Past research has demonstrated a paucity of evidence concerning the relationship between adiponectin levels and socioeconomic status. We found no association and this corroborates with those of Lausten-Thomsen and colleagues [59] and Khanolkar et al. [52], who both reported no significant difference in adiponectin across different socioeconomic classes. In contrast, Buchan et al. [30] and Davis and co-workers [60] observed significantly lower mean adiponectin values among subjects from the lower class than those from the upper class. However, it should be noted that these studies had utilized different methodological approaches in classifying social classes at variance to that used in this study, which may explain the conflicting results. Several published works have observed an increased incidence of noncommunicable diseases such as hypertension, obesity, metabolic syndrome and type 2 diabetes mellitus and their risk factors among subjects from the lower class. [61-63] Cited reasons include reduced physical activity, poor dietary patterns, smoking and alcohol consumption. [63]

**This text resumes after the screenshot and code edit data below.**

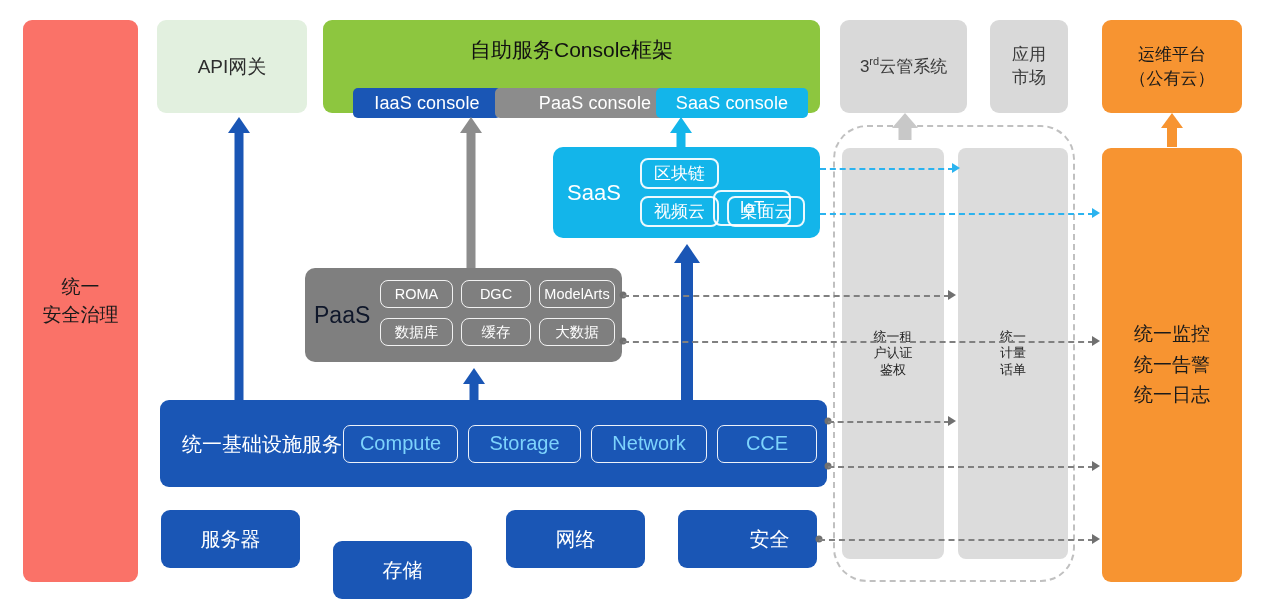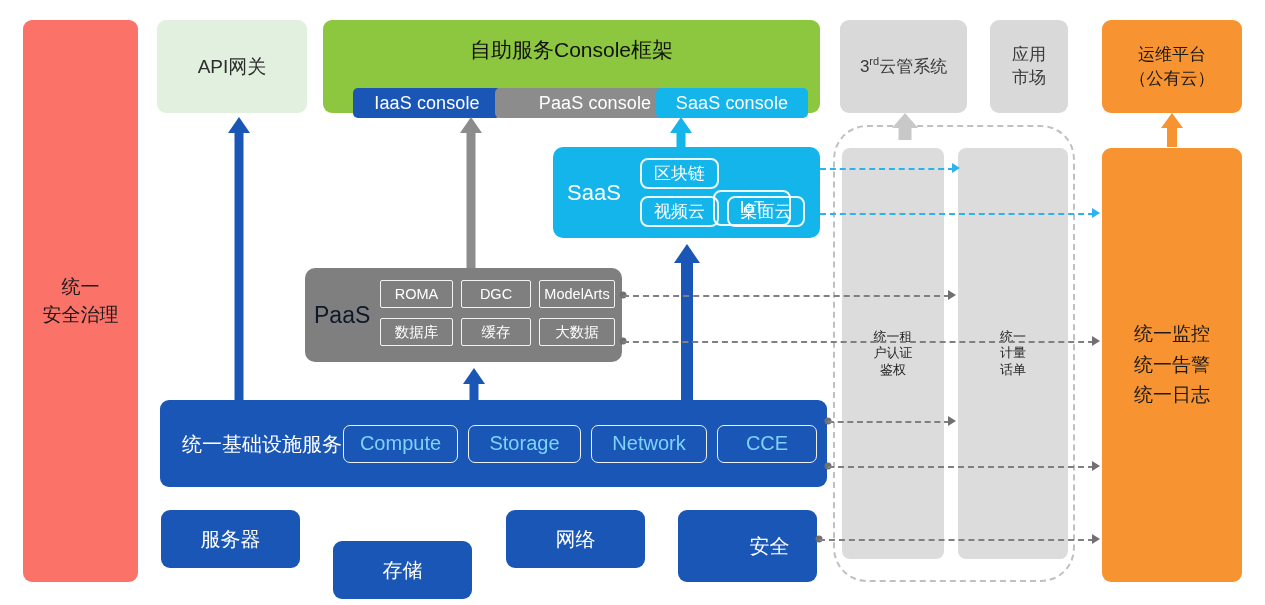--- a/index.html
+++ b/index.html
@@ -81,7 +81,7 @@
   }
   .paas-chip{
     position:absolute;box-sizing:border-box;
-    border:1.6px solid rgba(255,255,255,.9);border-radius:2px;
+    border:1.6px solid rgba(255,255,255,.9);border-radius:8px;
     display:flex;align-items:center;justify-content:center;
     color:#fff;font-size:14.5px;white-space:nowrap;
   }

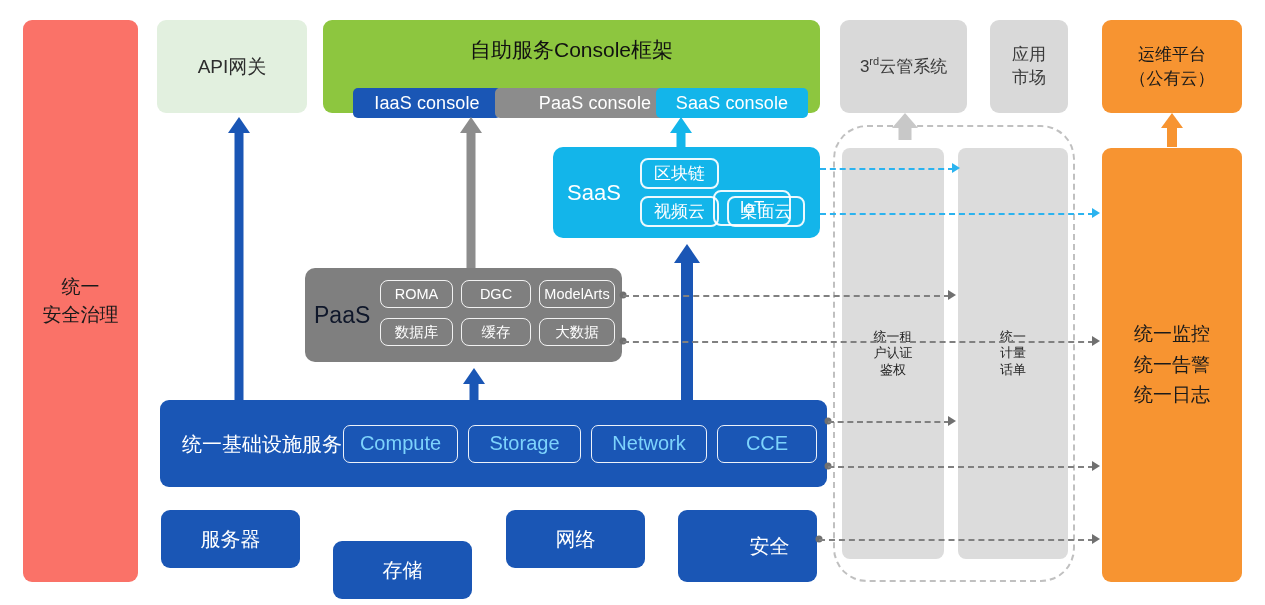--- a/index.html
+++ b/index.html
@@ -278,7 +278,7 @@
   <div class="box hw-box ctr" style="left:506px;top:510px;width:139px;height:58px;">
     <span>网络</span>
   </div>
-  <div class="box hw-box ctr" style="left:678px;top:510px;width:139px;height:72px;padding-left:44px;">
+  <div class="box hw-box ctr" style="left:678px;top:510px;width:139px;height:58px;padding-left:44px;">
     <span>安全</span>
   </div>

The validity of the self-reported family history of evaluated diseases and the subjects’ birth weight could not be verified through existing health care records. In Nigeria, the prevalent culture of poor record-keeping and paper records poses a significant undertaking in confirming the validity of the reported histories among family members. Notwithstanding, this limitation does not invalidate completely the reports given as the rich social culture inherent in our society ensures that family members are mostly aware of their closest family unit’s health conditions. More so, most of the caregivers in this study are educated as shown by the distribution of social classes, thus can recall their wards’ birth weight values and understand the concept of the diseases of interest.


More exploratory studies are needed to investigate adiponectin distribution in subclinical states, particularly among children at risk. A key area of interests as it concerns our unique ethnicity should include adiponectin resistance and the distribution of its various isoforms.

Competing Interests

The authors declare that they have no competing interests.